TASK REQUIREMENTS:
Every line of the records below that has the word "gradient" should be copied.

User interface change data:
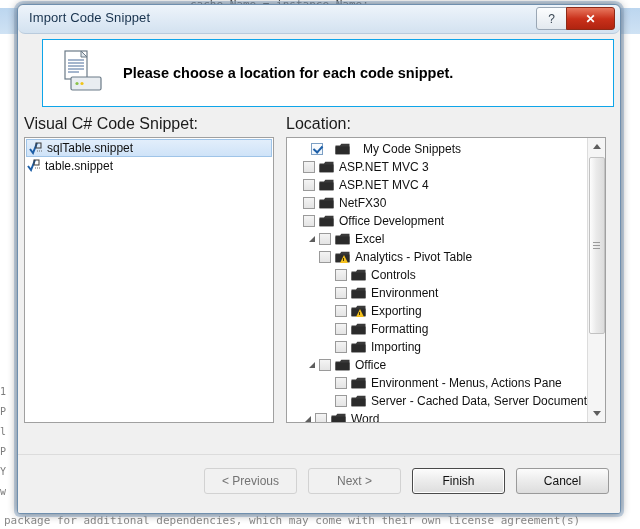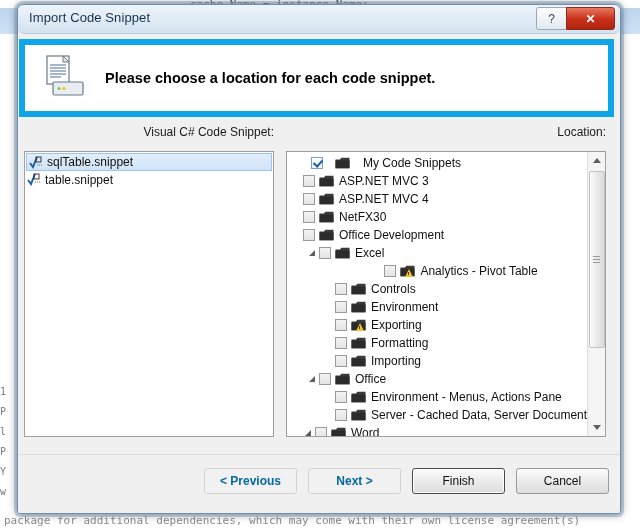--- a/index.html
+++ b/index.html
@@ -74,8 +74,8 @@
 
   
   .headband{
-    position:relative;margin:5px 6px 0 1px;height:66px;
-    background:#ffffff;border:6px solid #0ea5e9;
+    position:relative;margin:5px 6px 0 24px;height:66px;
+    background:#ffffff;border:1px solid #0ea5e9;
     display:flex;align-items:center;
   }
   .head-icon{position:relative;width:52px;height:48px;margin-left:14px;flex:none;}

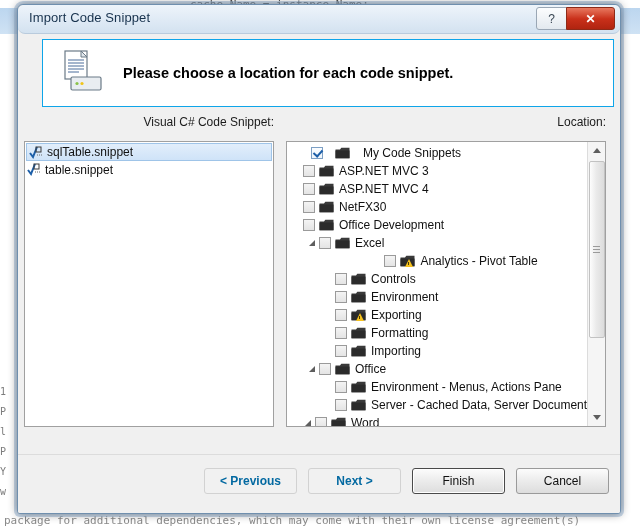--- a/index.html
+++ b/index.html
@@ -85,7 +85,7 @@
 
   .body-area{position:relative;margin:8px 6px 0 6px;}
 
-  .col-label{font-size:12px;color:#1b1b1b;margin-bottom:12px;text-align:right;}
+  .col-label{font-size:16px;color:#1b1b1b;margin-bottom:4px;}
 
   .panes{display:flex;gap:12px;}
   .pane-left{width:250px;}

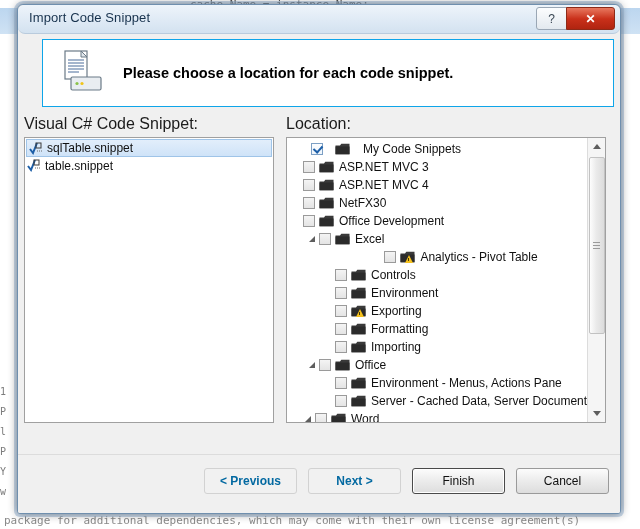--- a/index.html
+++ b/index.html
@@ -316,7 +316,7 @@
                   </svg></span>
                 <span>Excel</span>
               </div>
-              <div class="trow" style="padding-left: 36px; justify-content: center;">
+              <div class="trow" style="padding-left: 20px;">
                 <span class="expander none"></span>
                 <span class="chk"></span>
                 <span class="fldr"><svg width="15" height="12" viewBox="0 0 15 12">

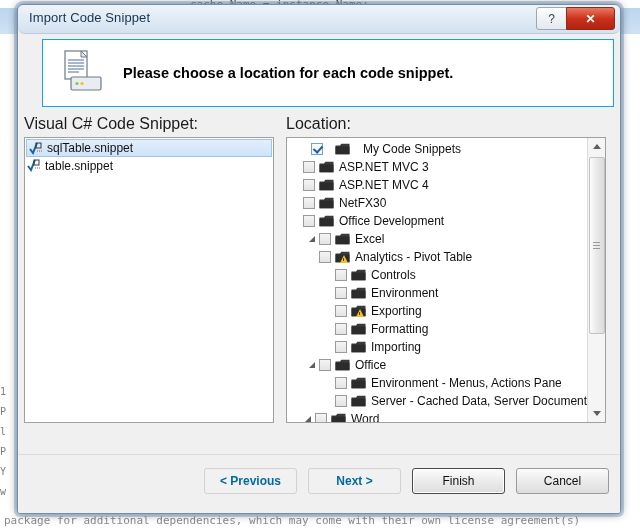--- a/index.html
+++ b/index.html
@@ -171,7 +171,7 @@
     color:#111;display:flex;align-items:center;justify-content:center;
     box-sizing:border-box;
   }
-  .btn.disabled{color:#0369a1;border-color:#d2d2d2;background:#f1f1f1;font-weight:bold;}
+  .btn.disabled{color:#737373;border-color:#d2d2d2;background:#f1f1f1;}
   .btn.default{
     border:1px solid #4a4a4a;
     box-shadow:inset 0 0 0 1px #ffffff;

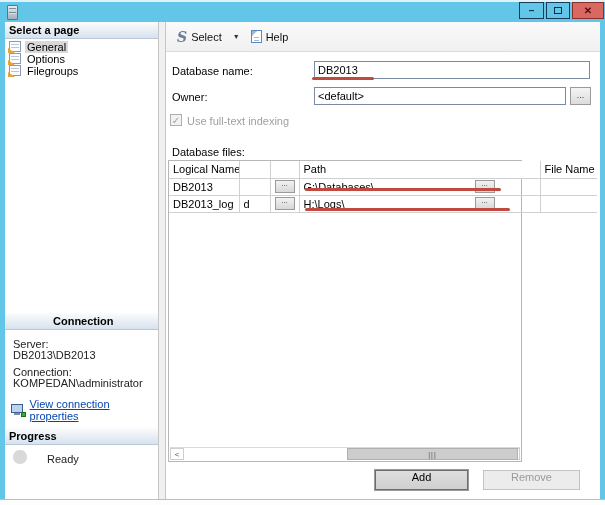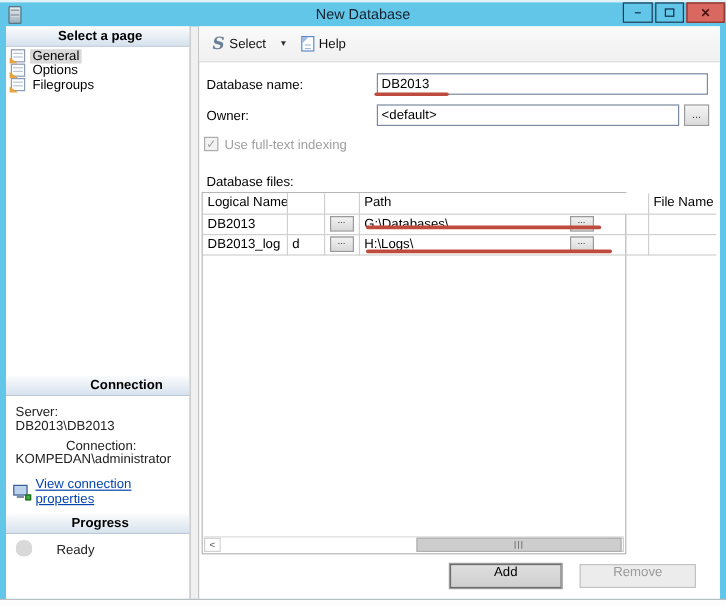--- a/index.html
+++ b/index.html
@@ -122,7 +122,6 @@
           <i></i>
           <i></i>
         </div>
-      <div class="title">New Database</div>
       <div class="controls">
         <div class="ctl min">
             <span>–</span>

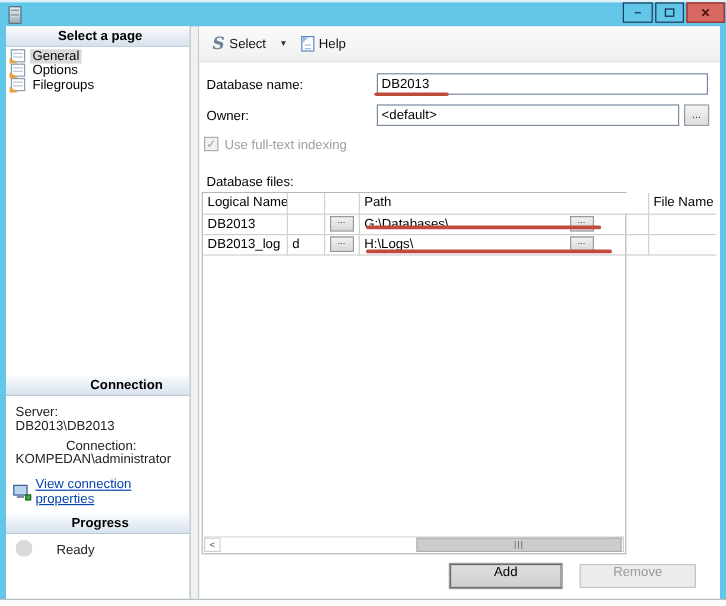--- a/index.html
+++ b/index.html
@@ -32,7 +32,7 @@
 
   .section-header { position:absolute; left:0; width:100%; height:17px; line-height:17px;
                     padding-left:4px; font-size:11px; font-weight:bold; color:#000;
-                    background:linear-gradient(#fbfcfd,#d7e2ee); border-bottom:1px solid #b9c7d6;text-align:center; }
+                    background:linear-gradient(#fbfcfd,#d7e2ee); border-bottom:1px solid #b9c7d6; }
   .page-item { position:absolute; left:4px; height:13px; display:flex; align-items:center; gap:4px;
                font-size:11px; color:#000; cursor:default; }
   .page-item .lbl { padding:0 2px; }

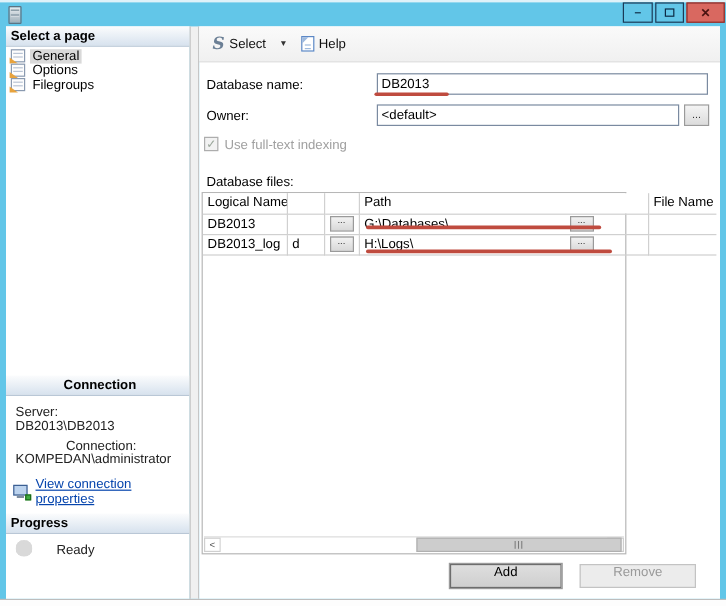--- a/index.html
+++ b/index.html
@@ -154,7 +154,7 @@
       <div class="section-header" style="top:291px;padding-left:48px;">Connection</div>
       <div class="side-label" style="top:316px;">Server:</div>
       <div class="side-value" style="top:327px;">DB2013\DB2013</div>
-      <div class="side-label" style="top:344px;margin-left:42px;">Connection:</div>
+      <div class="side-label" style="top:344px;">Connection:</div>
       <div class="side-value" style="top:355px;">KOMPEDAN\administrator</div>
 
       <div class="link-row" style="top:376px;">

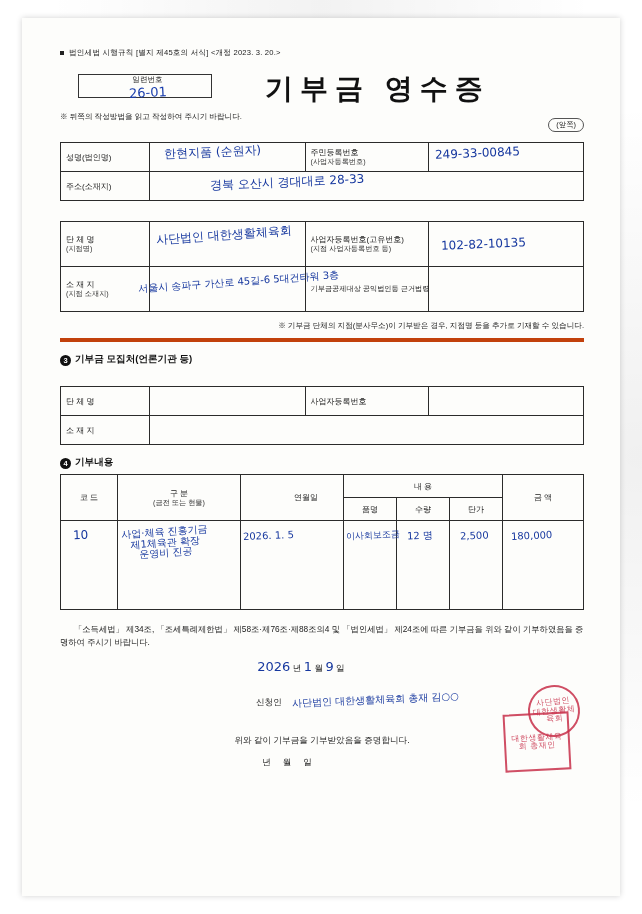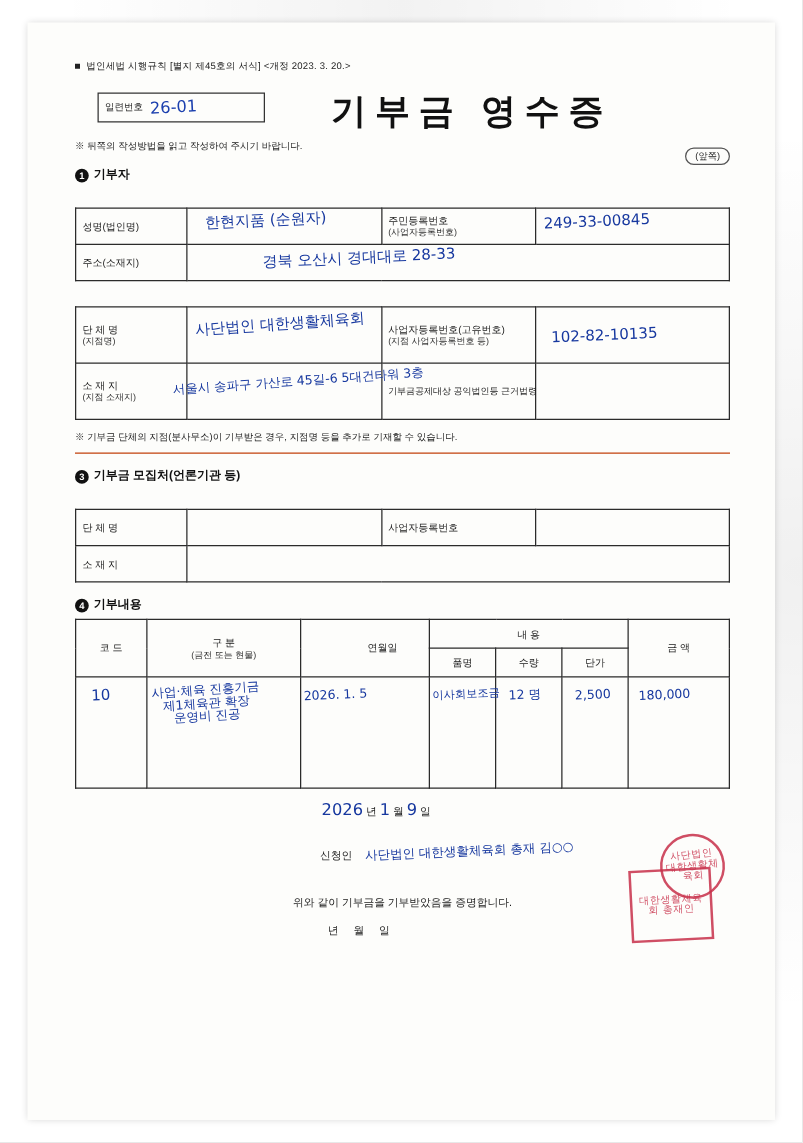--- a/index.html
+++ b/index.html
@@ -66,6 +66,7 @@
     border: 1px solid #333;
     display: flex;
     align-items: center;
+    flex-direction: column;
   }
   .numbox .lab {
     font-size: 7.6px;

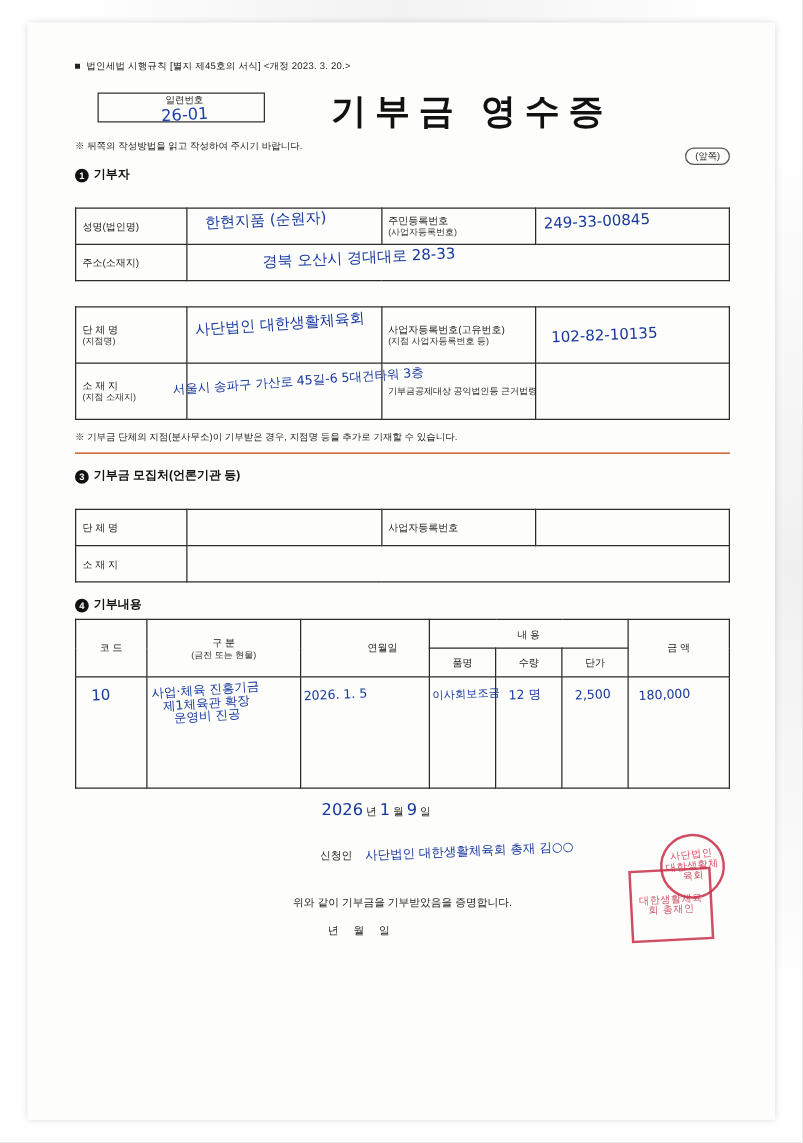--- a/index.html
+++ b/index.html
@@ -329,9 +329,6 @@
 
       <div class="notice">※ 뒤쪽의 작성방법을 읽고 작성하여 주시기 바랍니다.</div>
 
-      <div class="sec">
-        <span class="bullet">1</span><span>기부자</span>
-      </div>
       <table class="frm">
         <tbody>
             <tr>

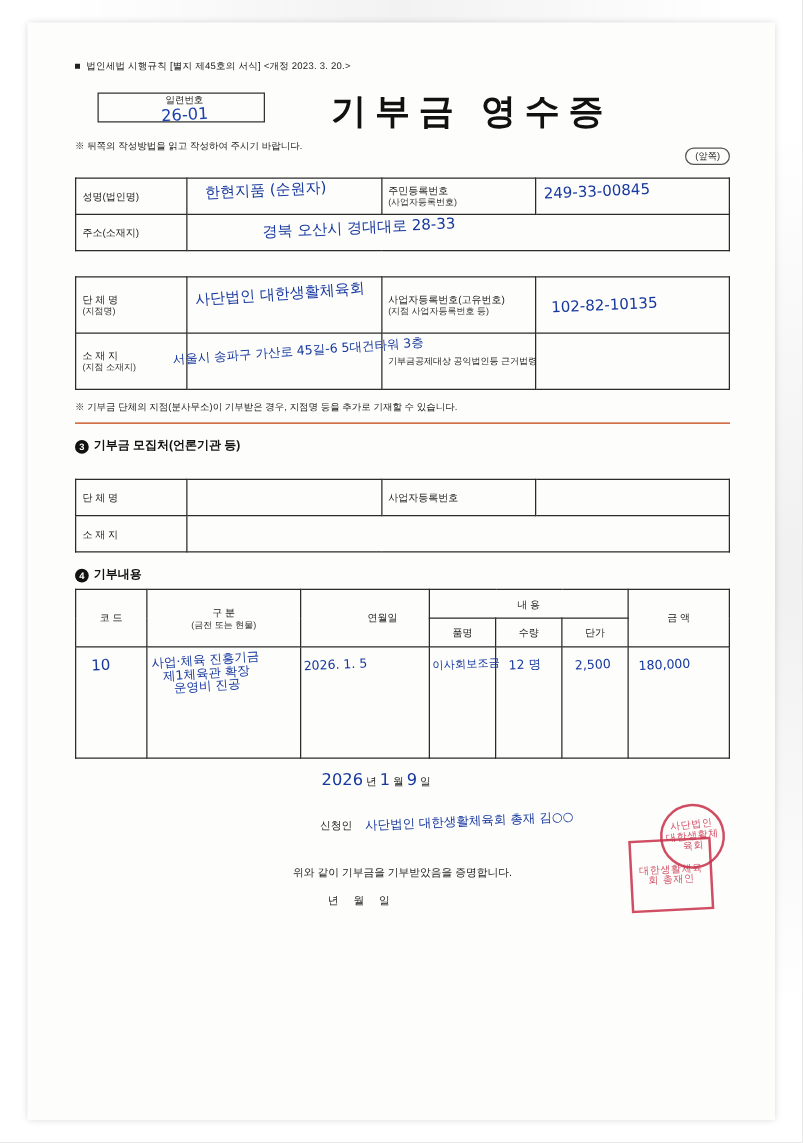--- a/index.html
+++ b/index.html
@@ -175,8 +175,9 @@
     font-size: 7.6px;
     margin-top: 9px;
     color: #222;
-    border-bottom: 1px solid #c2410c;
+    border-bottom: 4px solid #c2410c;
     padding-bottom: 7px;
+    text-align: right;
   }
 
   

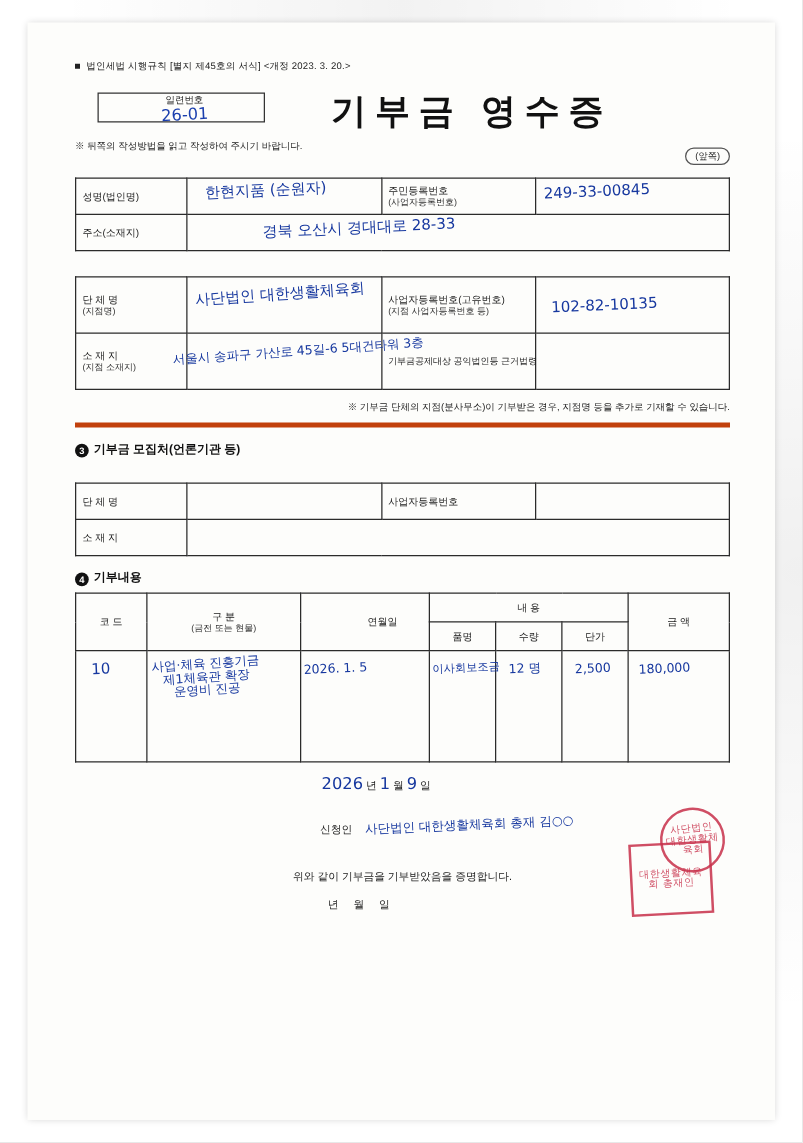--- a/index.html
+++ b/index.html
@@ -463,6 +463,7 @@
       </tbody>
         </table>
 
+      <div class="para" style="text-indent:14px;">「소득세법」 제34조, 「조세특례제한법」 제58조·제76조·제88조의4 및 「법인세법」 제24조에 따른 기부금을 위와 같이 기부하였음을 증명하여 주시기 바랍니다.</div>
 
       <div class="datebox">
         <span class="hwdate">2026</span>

RESPONSE AREA:
-                    background:linear-gradient(#fbfcfd,#d7e2ee); border-bottom:1px solid #b9c7d6;text-align:center; }
+                    background:linear-gradient(#fbfcfd,#d7e2ee); border-bottom:1px solid #b9c7d6; }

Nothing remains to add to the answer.